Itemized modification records

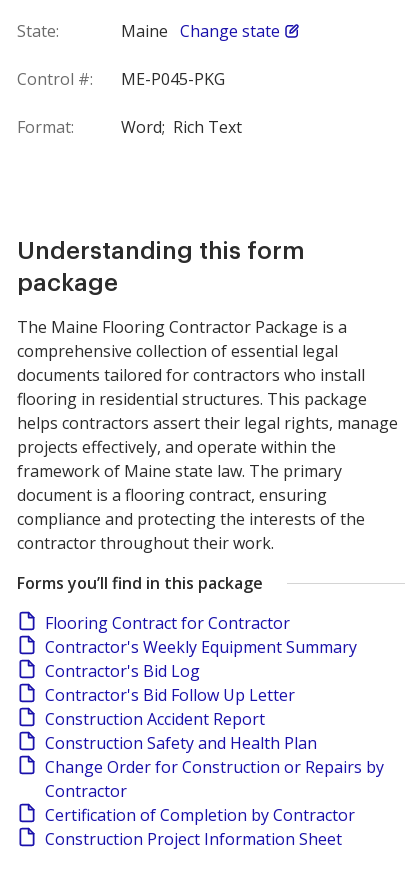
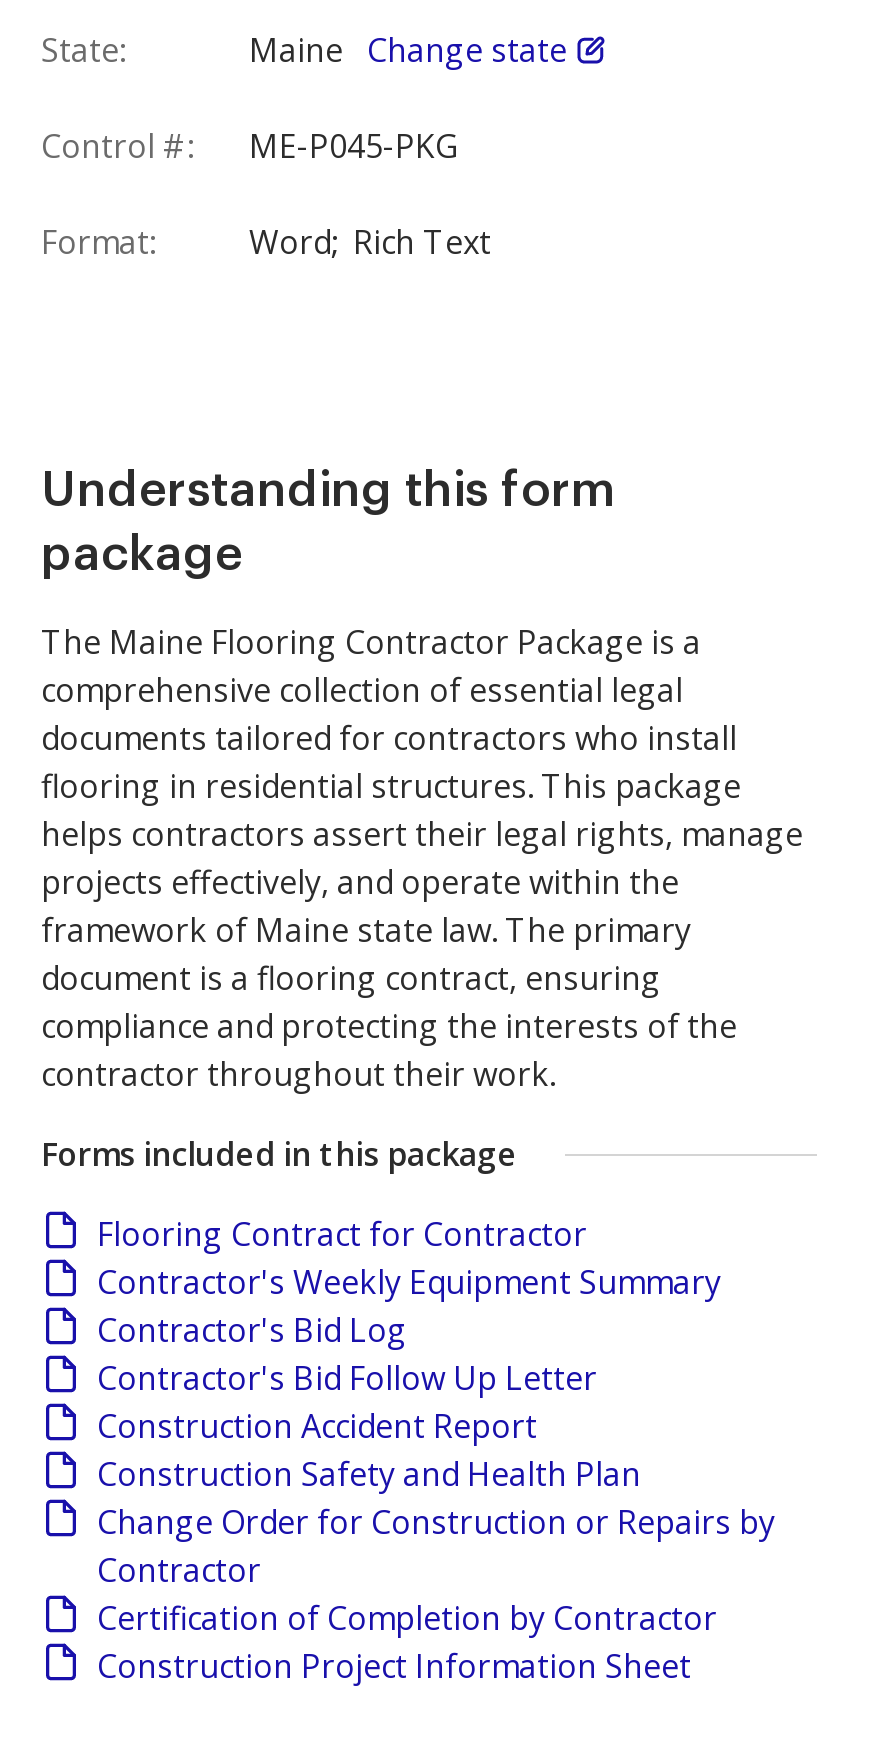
- Forms you’ll find in this package
+ Forms included in this package
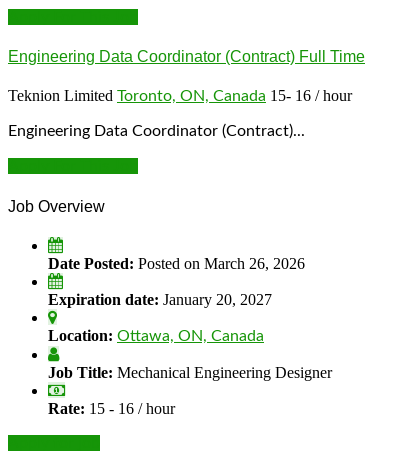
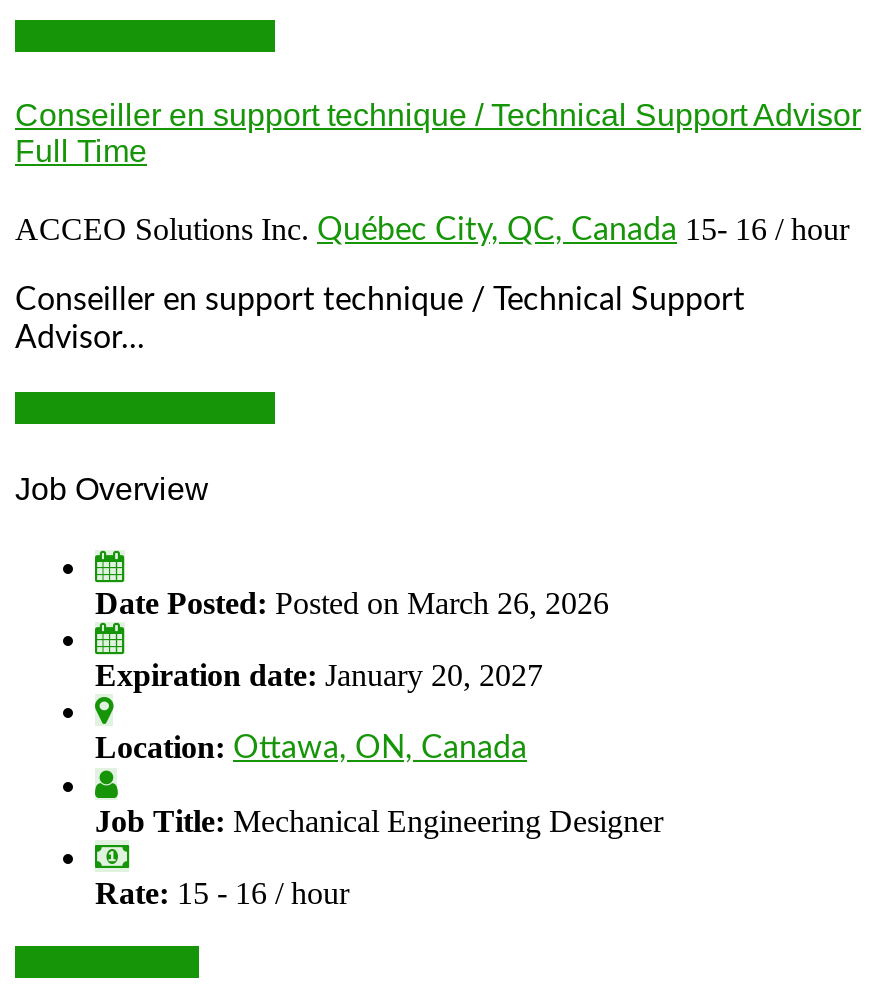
- Engineering Data Coordinator (Contract) Full Time
+ Conseiller en support technique / Technical Support Advisor
+ Full Time

- Teknion Limited Toronto, ON, Canada 15- 16 / hour
+ ACCEO Solutions Inc. Québec City, QC, Canada 15- 16 / hour

- Engineering Data Coordinator (Contract)...
+ Conseiller en support technique / Technical Support
+ Advisor...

### WORK REQUEST
Give back every record above word for word, dropping pictures.

### RESULT OF THIS EXERCISE
- Forms you’ll find in this package
+ Forms included in this package
- Engineering Data Coordinator (Contract) Full Time
+ Conseiller en support technique / Technical Support Advisor
+ Full Time

- Teknion Limited Toronto, ON, Canada 15- 16 / hour
+ ACCEO Solutions Inc. Québec City, QC, Canada 15- 16 / hour

- Engineering Data Coordinator (Contract)...
+ Conseiller en support technique / Technical Support
+ Advisor...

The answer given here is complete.